Task statement:
If a line in the records below contains "none", copy that line.

(Records excerpted from a collection)

:::::

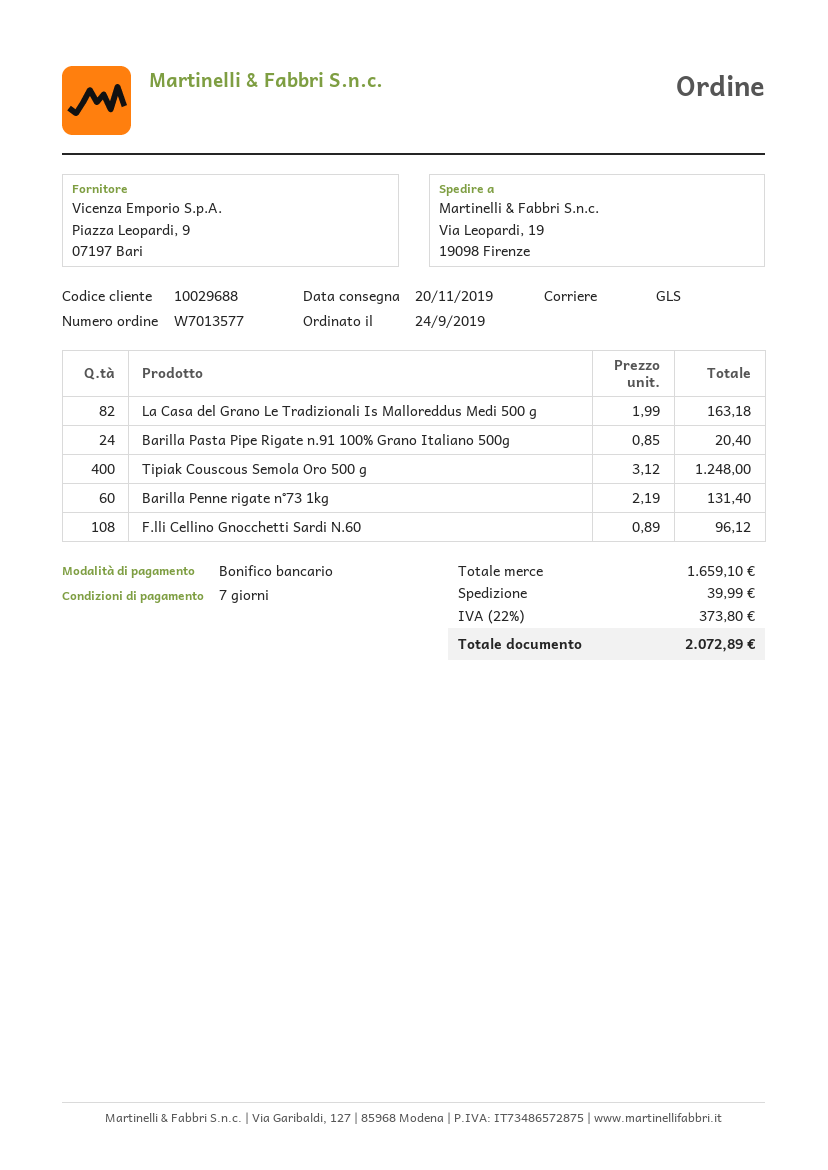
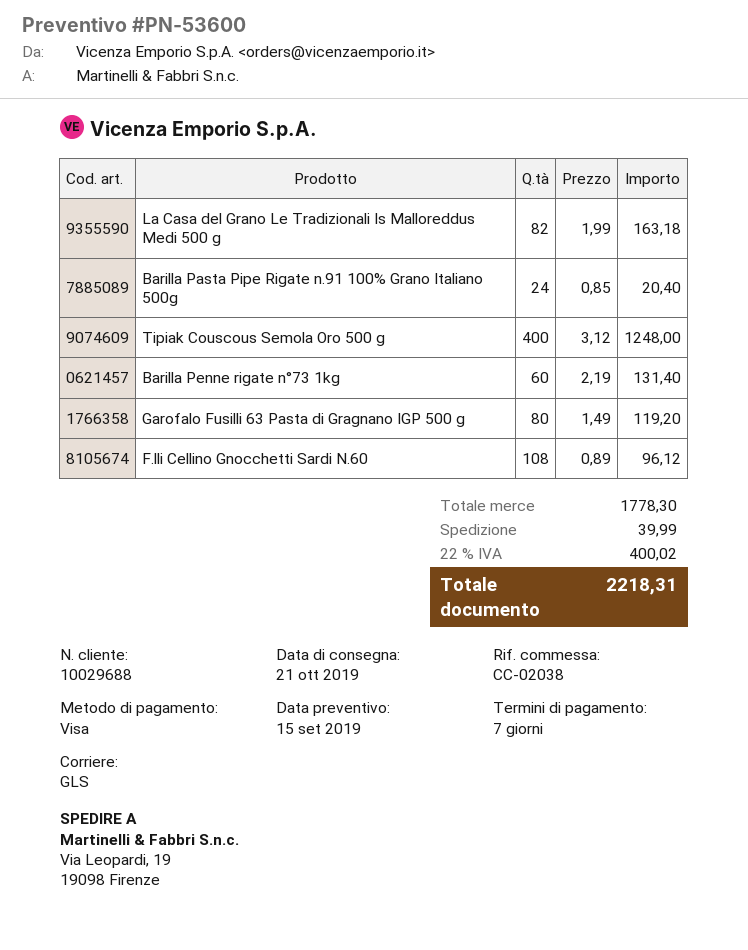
delivery date: 2019-11-20 -> 2019-10-21
payment method: bank transfer -> Visa
Garofalo Fusilli 63 Pasta di Gragnano IGP 500 g: none -> 80 x 1.49 = 119.20
subtotal: 1659.10 -> 1778.30
tax: 22% = 373.80 -> 22% = 400.02
total: 2072.89 -> 2218.31

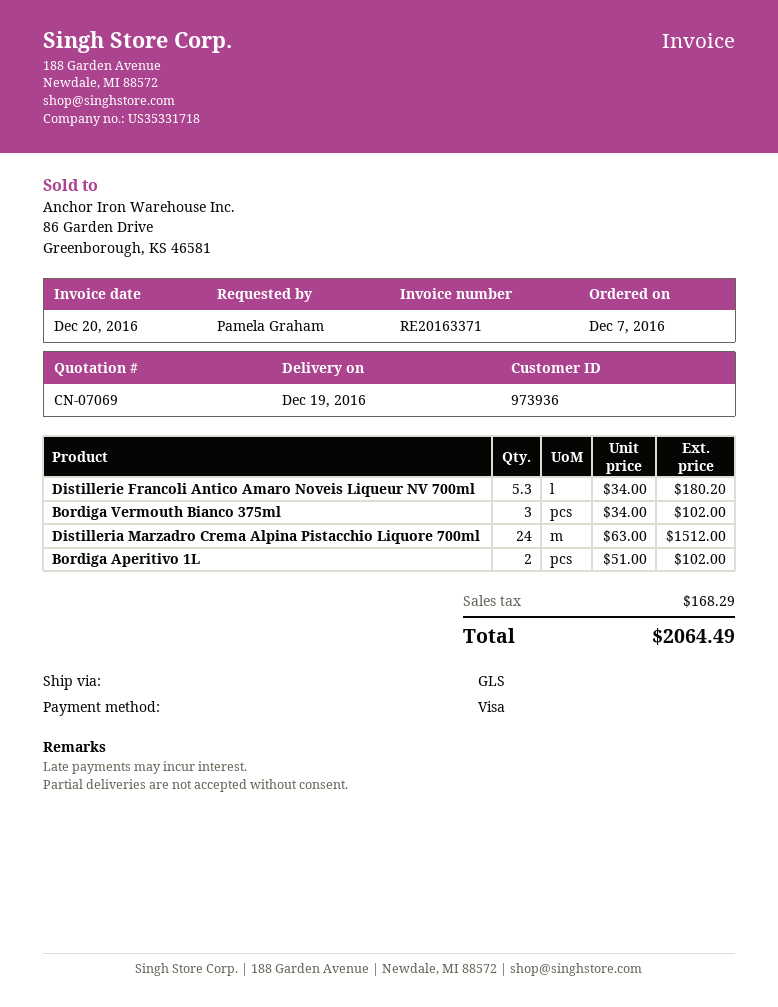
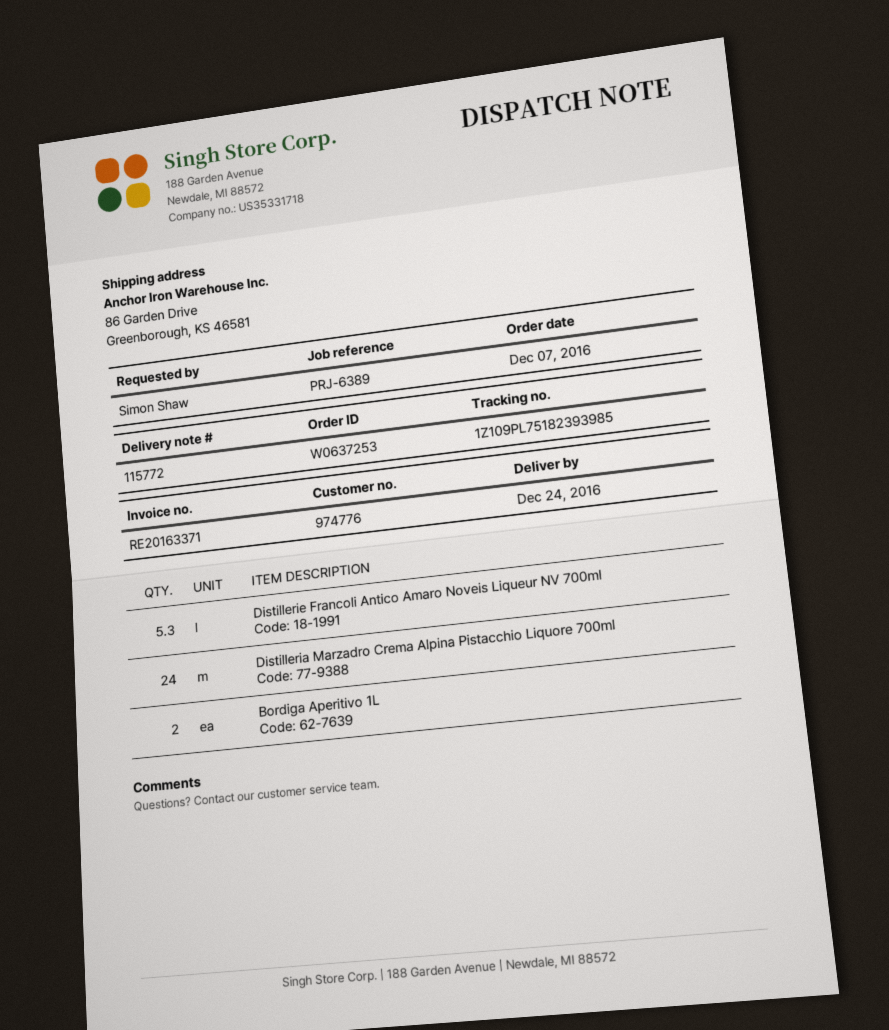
delivery date: 2016-12-19 -> 2016-12-24
customer number: 973936 -> 974776
ordered by: Pamela Graham -> Simon Shaw
Bordiga Vermouth Bianco 375ml: 3 -> none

:::::

Written solution:
Garofalo Fusilli 63 Pasta di Gragnano IGP 500 g: none -> 80 x 1.49 = 119.20
Bordiga Vermouth Bianco 375ml: 3 -> none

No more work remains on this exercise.